Shared memory & overlapping tiles for image processing optimizing computation and maximizing dat


I want to perform convolution/morphological operators using shared memory for obvious reasons.
My operators are a bit complex, but behave like, let’s say, two 3x3 convolutions or one 5x5 convolution.
I want to implement the 5x5 convolution (for example usual 5x5 erosion) with two cascaded 3x3 convolutions
the two 3x3 convos has a smaller complexity than the 5x5. That’s the reason why I want to process data in such a way.

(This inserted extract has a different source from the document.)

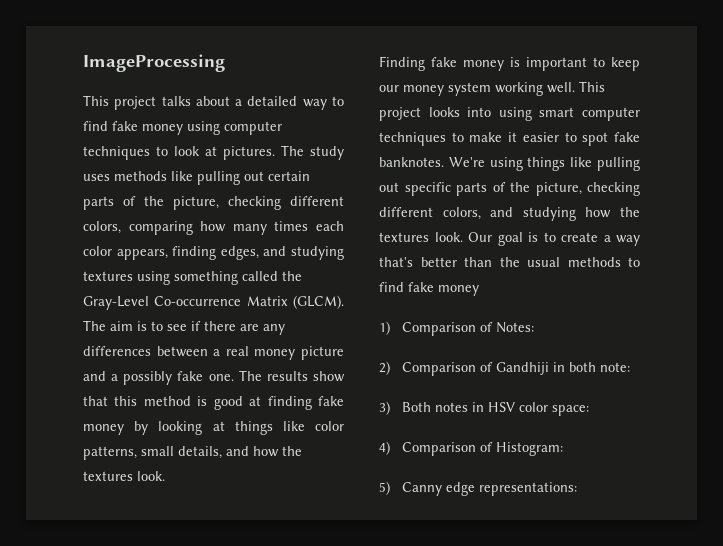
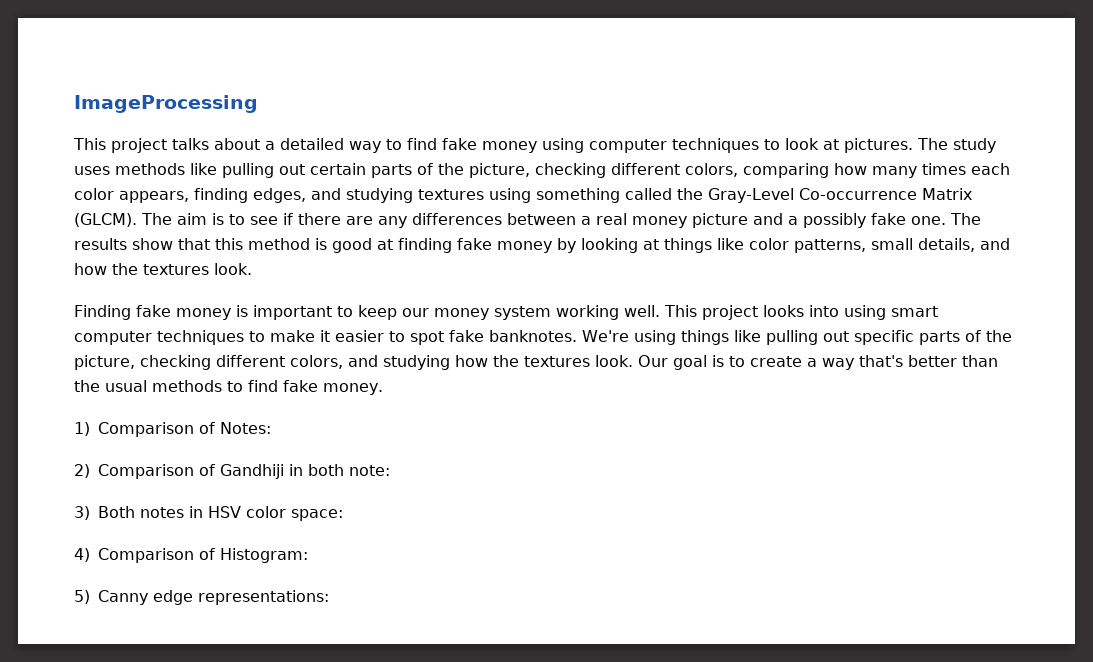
- Our goal is to create a way that's better than the usual methods to find fake money
+ Our goal is to create a way that's better than the usual methods to find fake money.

my original 5x5 convo looks like
Y[i][j] = X[i-2][j-2] AND X[i-2][j-1] … AND X[i-2][j+2]
X[i+2][j-2] … AND … X[i+2][j+2]

the two 3x3 conlo look like
Y[i][j] = X[i-1][j-1] AND X[i-2][j] AND X[i-1][j+1]
X[i+1][j-1] … AND … X[i+1][j+1]

but if the iteration space of the first one is (i,j) in [0…h-1][0…w-1], with h and w the tile’s size
the second one is [0-1…h-1+1][0-1…w-1+1]
Let’s assume there is an hidden offset adressing system that provide a adressing mecanism compatible with shared memory adressing (that’s 0 offset adressing: [0…h+2-1]x[0…w+2-1])

in order to save time data, before, during and after processing are stored into shared memory

my problem is how to tell to the thread block to have an iteration space on [-1…h]x[-1…w]
so processing scheme is
second step: (h+2)x(w+2) tile -> (h)x(w) tile [second convolution]
first step: (h+4)x(w+4) tile -> (h+2)x(w+2) tile [first convolution]

this processing scheme is different from the “convolution separable” paper from Nvidia, as I want to store intermediare results into memory

So, is it possible to do such a scheme with CUDA ?

Thanks in advance